EXERCISE BRIEF
Nothing but an exact reprint of the records is to be returned.

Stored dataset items

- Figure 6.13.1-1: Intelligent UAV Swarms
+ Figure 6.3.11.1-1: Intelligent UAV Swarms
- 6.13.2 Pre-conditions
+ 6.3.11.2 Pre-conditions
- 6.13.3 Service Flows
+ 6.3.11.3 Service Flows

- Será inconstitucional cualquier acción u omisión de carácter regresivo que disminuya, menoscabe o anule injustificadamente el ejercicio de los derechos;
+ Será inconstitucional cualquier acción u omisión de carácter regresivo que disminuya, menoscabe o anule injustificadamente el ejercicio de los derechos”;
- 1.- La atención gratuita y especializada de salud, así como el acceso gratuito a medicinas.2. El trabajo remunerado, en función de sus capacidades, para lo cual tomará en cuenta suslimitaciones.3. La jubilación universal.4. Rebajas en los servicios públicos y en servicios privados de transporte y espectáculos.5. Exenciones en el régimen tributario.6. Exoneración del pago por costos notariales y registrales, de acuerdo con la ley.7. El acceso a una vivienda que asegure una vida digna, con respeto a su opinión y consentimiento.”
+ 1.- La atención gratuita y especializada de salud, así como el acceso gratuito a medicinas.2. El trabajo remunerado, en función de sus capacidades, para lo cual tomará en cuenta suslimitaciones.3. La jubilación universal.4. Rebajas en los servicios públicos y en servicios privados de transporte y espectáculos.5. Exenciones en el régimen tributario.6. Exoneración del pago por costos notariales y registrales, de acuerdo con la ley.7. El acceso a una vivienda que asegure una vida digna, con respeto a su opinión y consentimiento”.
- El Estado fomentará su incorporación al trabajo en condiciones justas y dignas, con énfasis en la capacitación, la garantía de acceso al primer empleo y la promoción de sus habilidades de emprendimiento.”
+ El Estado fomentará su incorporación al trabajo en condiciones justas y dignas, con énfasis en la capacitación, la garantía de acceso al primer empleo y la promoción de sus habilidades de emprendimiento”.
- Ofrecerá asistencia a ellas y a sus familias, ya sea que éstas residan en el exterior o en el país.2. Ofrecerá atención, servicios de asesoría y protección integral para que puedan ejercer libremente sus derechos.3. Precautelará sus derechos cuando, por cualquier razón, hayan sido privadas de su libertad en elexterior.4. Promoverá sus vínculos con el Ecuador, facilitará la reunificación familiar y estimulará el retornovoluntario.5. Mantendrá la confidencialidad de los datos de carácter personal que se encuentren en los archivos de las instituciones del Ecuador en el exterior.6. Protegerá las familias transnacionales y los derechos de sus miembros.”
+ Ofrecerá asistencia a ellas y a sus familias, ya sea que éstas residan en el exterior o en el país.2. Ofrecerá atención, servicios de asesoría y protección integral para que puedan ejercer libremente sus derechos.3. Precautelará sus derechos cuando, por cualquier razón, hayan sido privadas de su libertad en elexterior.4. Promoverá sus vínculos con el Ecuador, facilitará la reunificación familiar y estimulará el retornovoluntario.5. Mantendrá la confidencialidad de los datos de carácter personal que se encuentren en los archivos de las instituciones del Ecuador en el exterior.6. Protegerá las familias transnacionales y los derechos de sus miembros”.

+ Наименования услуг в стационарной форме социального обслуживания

ANSWER SPACE
- Figure 6.13.1-1: Intelligent UAV Swarms
+ Figure 6.3.11.1-1: Intelligent UAV Swarms
- 6.13.2 Pre-conditions
+ 6.3.11.2 Pre-conditions
- 6.13.3 Service Flows
+ 6.3.11.3 Service Flows

- Será inconstitucional cualquier acción u omisión de carácter regresivo que disminuya, menoscabe o anule injustificadamente el ejercicio de los derechos;
+ Será inconstitucional cualquier acción u omisión de carácter regresivo que disminuya, menoscabe o anule injustificadamente el ejercicio de los derechos”;
- 1.- La atención gratuita y especializada de salud, así como el acceso gratuito a medicinas.2. El trabajo remunerado, en función de sus capacidades, para lo cual tomará en cuenta suslimitaciones.3. La jubilación universal.4. Rebajas en los servicios públicos y en servicios privados de transporte y espectáculos.5. Exenciones en el régimen tributario.6. Exoneración del pago por costos notariales y registrales, de acuerdo con la ley.7. El acceso a una vivienda que asegure una vida digna, con respeto a su opinión y consentimiento.”
+ 1.- La atención gratuita y especializada de salud, así como el acceso gratuito a medicinas.2. El trabajo remunerado, en función de sus capacidades, para lo cual tomará en cuenta suslimitaciones.3. La jubilación universal.4. Rebajas en los servicios públicos y en servicios privados de transporte y espectáculos.5. Exenciones en el régimen tributario.6. Exoneración del pago por costos notariales y registrales, de acuerdo con la ley.7. El acceso a una vivienda que asegure una vida digna, con respeto a su opinión y consentimiento”.
- El Estado fomentará su incorporación al trabajo en condiciones justas y dignas, con énfasis en la capacitación, la garantía de acceso al primer empleo y la promoción de sus habilidades de emprendimiento.”
+ El Estado fomentará su incorporación al trabajo en condiciones justas y dignas, con énfasis en la capacitación, la garantía de acceso al primer empleo y la promoción de sus habilidades de emprendimiento”.
- Ofrecerá asistencia a ellas y a sus familias, ya sea que éstas residan en el exterior o en el país.2. Ofrecerá atención, servicios de asesoría y protección integral para que puedan ejercer libremente sus derechos.3. Precautelará sus derechos cuando, por cualquier razón, hayan sido privadas de su libertad en elexterior.4. Promoverá sus vínculos con el Ecuador, facilitará la reunificación familiar y estimulará el retornovoluntario.5. Mantendrá la confidencialidad de los datos de carácter personal que se encuentren en los archivos de las instituciones del Ecuador en el exterior.6. Protegerá las familias transnacionales y los derechos de sus miembros.”
+ Ofrecerá asistencia a ellas y a sus familias, ya sea que éstas residan en el exterior o en el país.2. Ofrecerá atención, servicios de asesoría y protección integral para que puedan ejercer libremente sus derechos.3. Precautelará sus derechos cuando, por cualquier razón, hayan sido privadas de su libertad en elexterior.4. Promoverá sus vínculos con el Ecuador, facilitará la reunificación familiar y estimulará el retornovoluntario.5. Mantendrá la confidencialidad de los datos de carácter personal que se encuentren en los archivos de las instituciones del Ecuador en el exterior.6. Protegerá las familias transnacionales y los derechos de sus miembros”.

+ Наименования услуг в стационарной форме социального обслуживания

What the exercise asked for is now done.